INSTRUCTIONS FOR THE TASK =
Every line of the material is to be quoted verbatim, minus the pictures.

DATA SECTION =

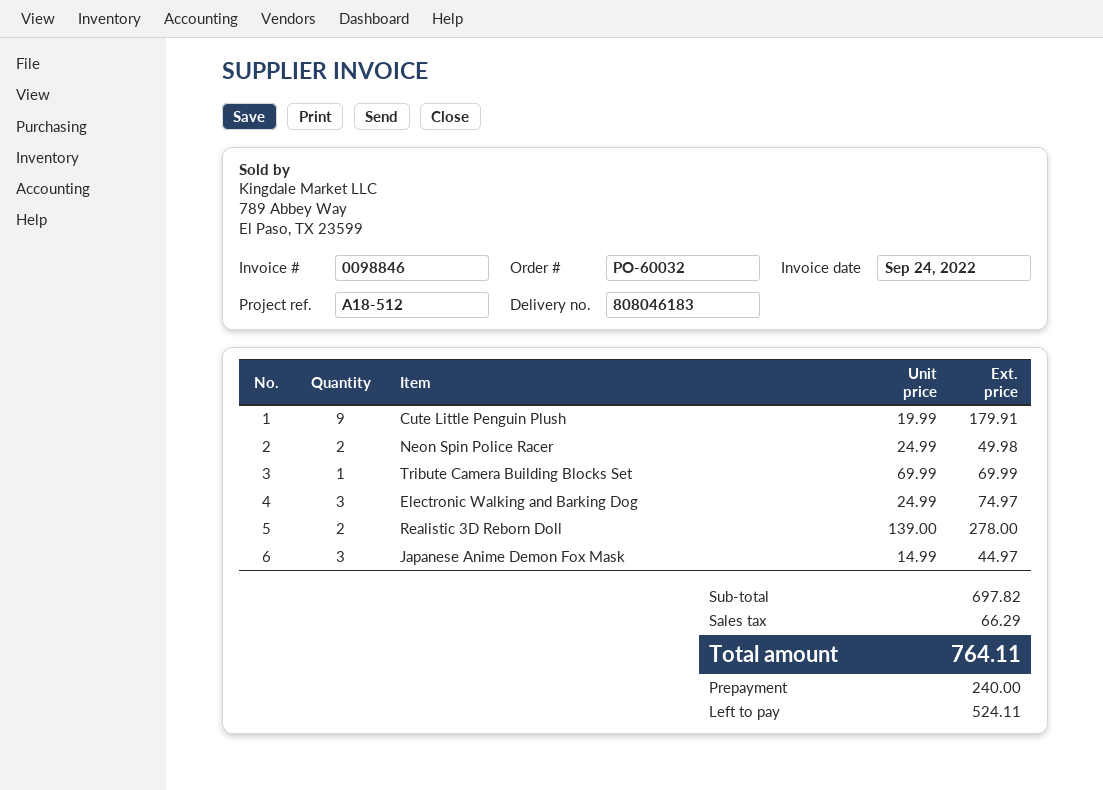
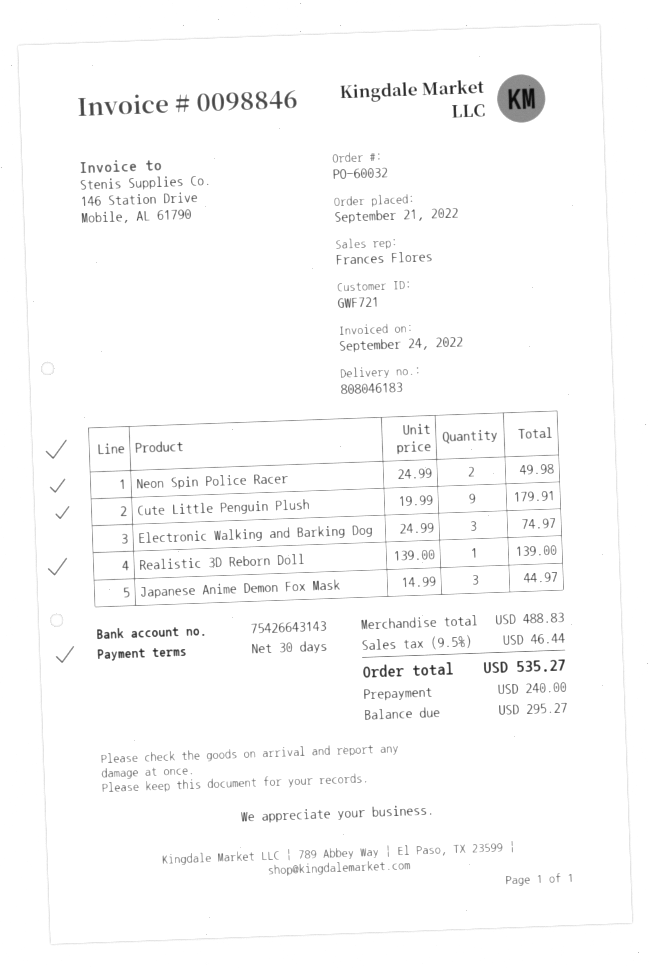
Tribute Camera Building Blocks Set: 1 x 69.99 = 69.99 -> none
Realistic 3D Reborn Doll: 2 x 139.00 = 278.00 -> 1 x 139.00 = 139.00
subtotal: 697.82 -> 488.83
tax: 66.29 -> 46.44
total: 764.11 -> 535.27
balance: 524.11 -> 295.27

OUTPUT FOR THIS EXERCISE =
Tribute Camera Building Blocks Set: 1 x 69.99 = 69.99 -> none
Realistic 3D Reborn Doll: 2 x 139.00 = 278.00 -> 1 x 139.00 = 139.00
subtotal: 697.82 -> 488.83
tax: 66.29 -> 46.44
total: 764.11 -> 535.27
balance: 524.11 -> 295.27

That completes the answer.